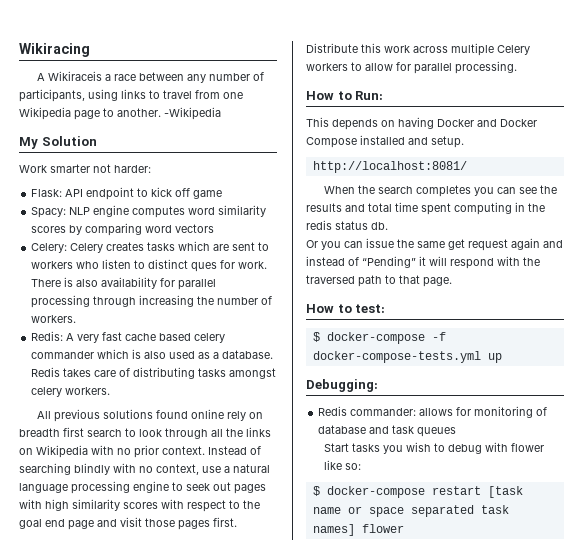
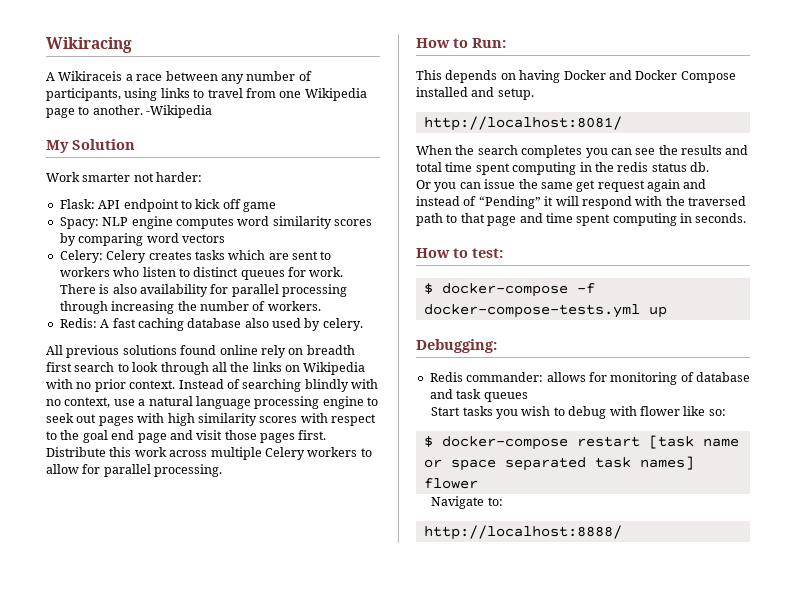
[191,262,218,272] ques -> [240,270,285,280] queues
[77,332,226,343] [31,349,274,359] [31,367,277,379] [31,387,111,397] very fast cache based celery commander which is also used as a database. Redis takes care of distributing tasks amongst celery workers. -> [112,318,363,331] fast caching database also used by celery.
[423,277,452,287] page. -> [487,213,747,226] page and time spent computing in seconds.
(404, 528) none -> [431,496,503,509] [423,525,622,540] // Navigate to: // http://localhost:8888/

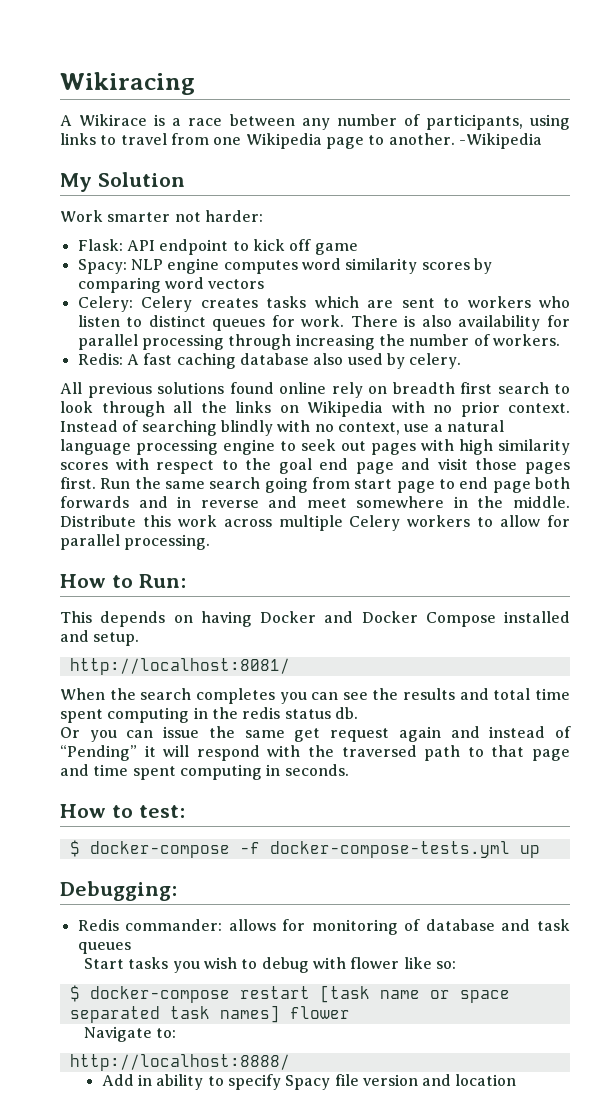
[58,71,123,81] Wikiraceis -> [79,114,166,126] Wikirace is
(327, 435) none -> [100,477,570,493] [60,496,570,508] Run the same search going from start page to end page both forwards and in reverse and meet somewhere in the middle.
(622, 532) none -> [101,1074,517,1090] // Add in ability to specify Spacy file version and location

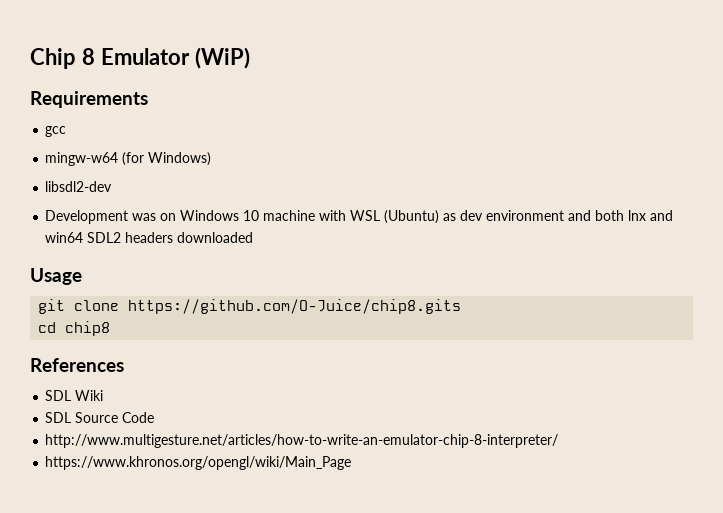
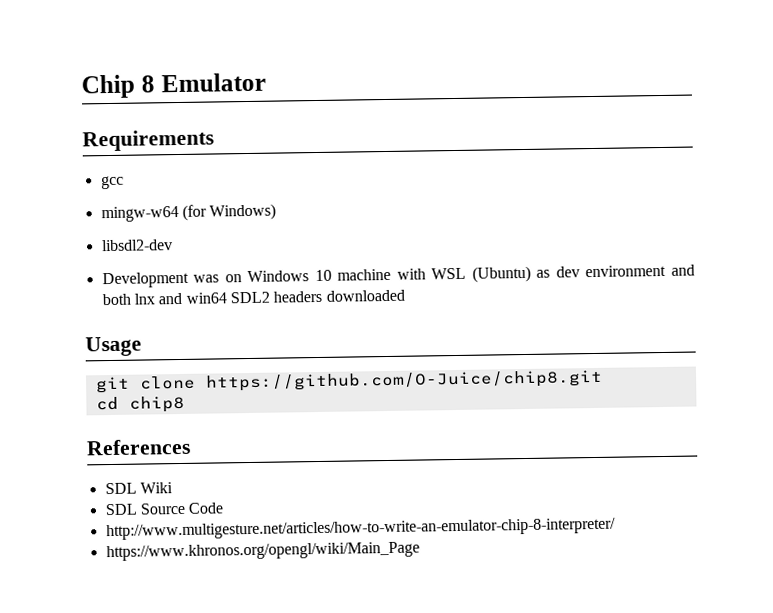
[194,47,250,69] (WiP) -> (266, 82) none
[128,299,462,314] https://github.com/O-Juice/chip8.gits -> [204,369,603,392] https://github.com/O-Juice/chip8.git

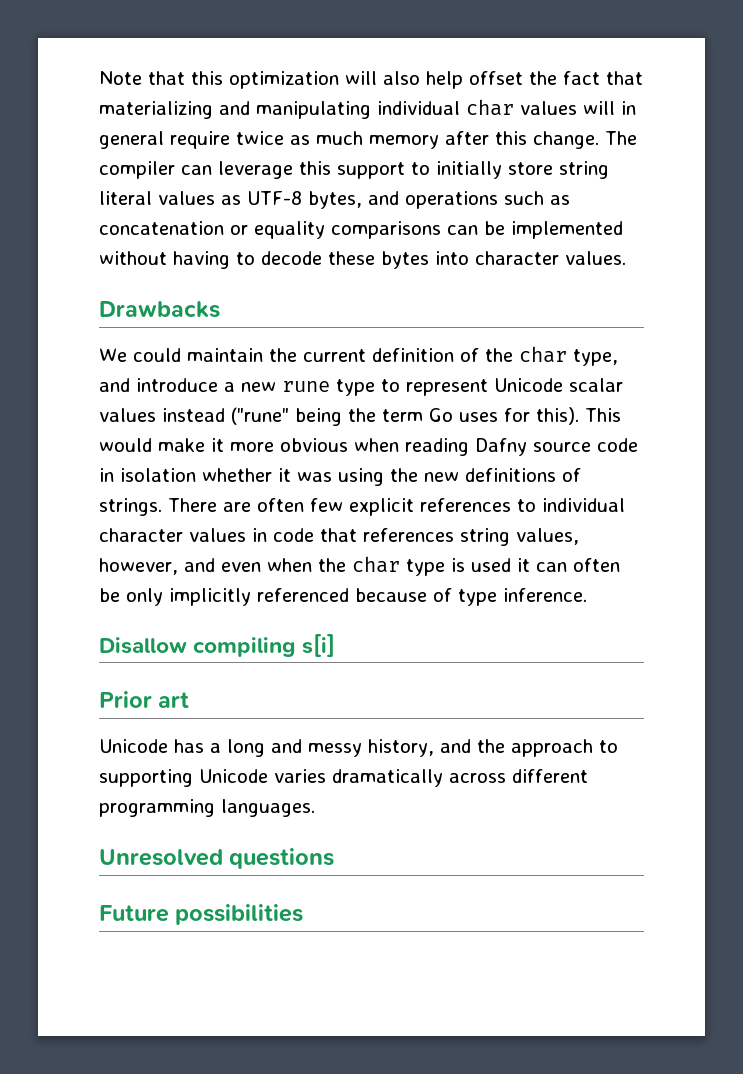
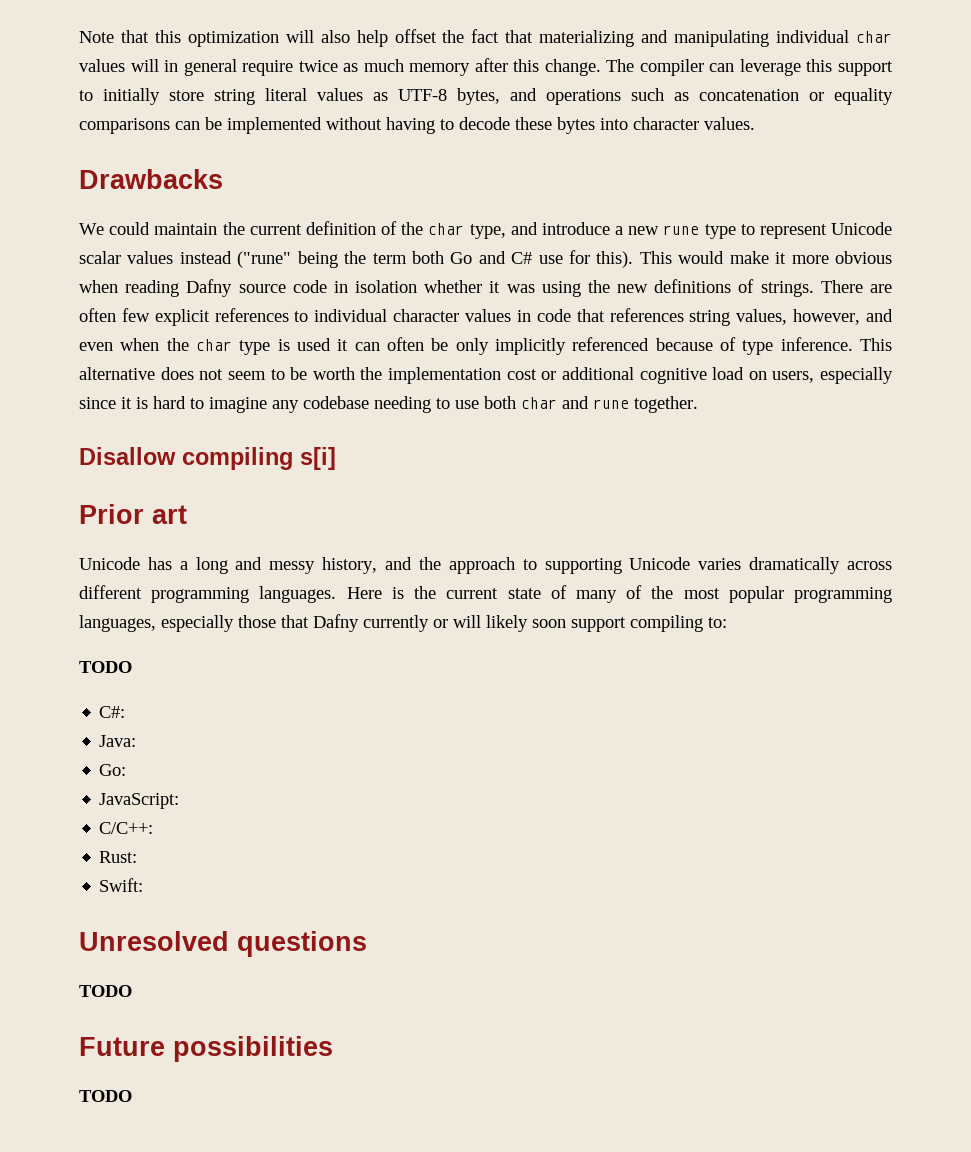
[429,408,498,422] Go uses -> [411,251,563,264] both Go and C# use
(587, 595) none -> [860,338,893,351] [79,367,893,384] [79,396,698,413] This alternative does not seem to be worth the implementation cost or additional cognitive load on users, especially since it is hard to imagine any codebase needing to use both char and rune together.
(315, 808) none -> [346,585,892,603] [79,614,727,632] [79,661,132,673] [99,706,126,718] [99,735,137,747] [99,764,127,776] [99,793,180,809] [99,822,154,834] [99,851,138,863] [99,878,144,892] Here is the current state of many of the most popular programming languages, especially those that Dafny currently or will likely soon support compiling to: // TODO // C#: // Java: // Go: // JavaScript: // C/C++: // Rust: // Swift:
(335, 858) none -> [79,985,132,997] // TODO
(304, 914) none -> [79,1090,132,1102] // TODO

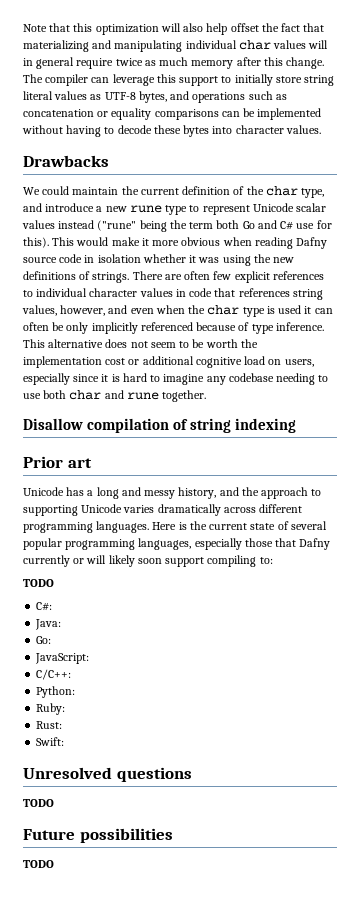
[182,447,336,470] compiling s[i] -> [87,418,297,433] compilation of string indexing
[575,585,720,603] many of the most -> [290,521,327,530] several
(154, 828) none -> [36,686,76,698] [36,703,66,715] // Python: // Ruby:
++++++++
BRIEF: Look through the material above for the word "compiling" and copy every line that has it.

TASK OUTPUT:
(315, 808) none -> [346,585,892,603] [79,614,727,632] [79,661,132,673] [99,706,126,718] [99,735,137,747] [99,764,127,776] [99,793,180,809] [99,822,154,834] [99,851,138,863] [99,878,144,892] Here is the current state of many of the most popular programming languages, especially those that Dafny currently or will likely soon support compiling to: // TODO // C#: // Java: // Go: // JavaScript: // C/C++: // Rust: // Swift:
[182,447,336,470] compiling s[i] -> [87,418,297,433] compilation of string indexing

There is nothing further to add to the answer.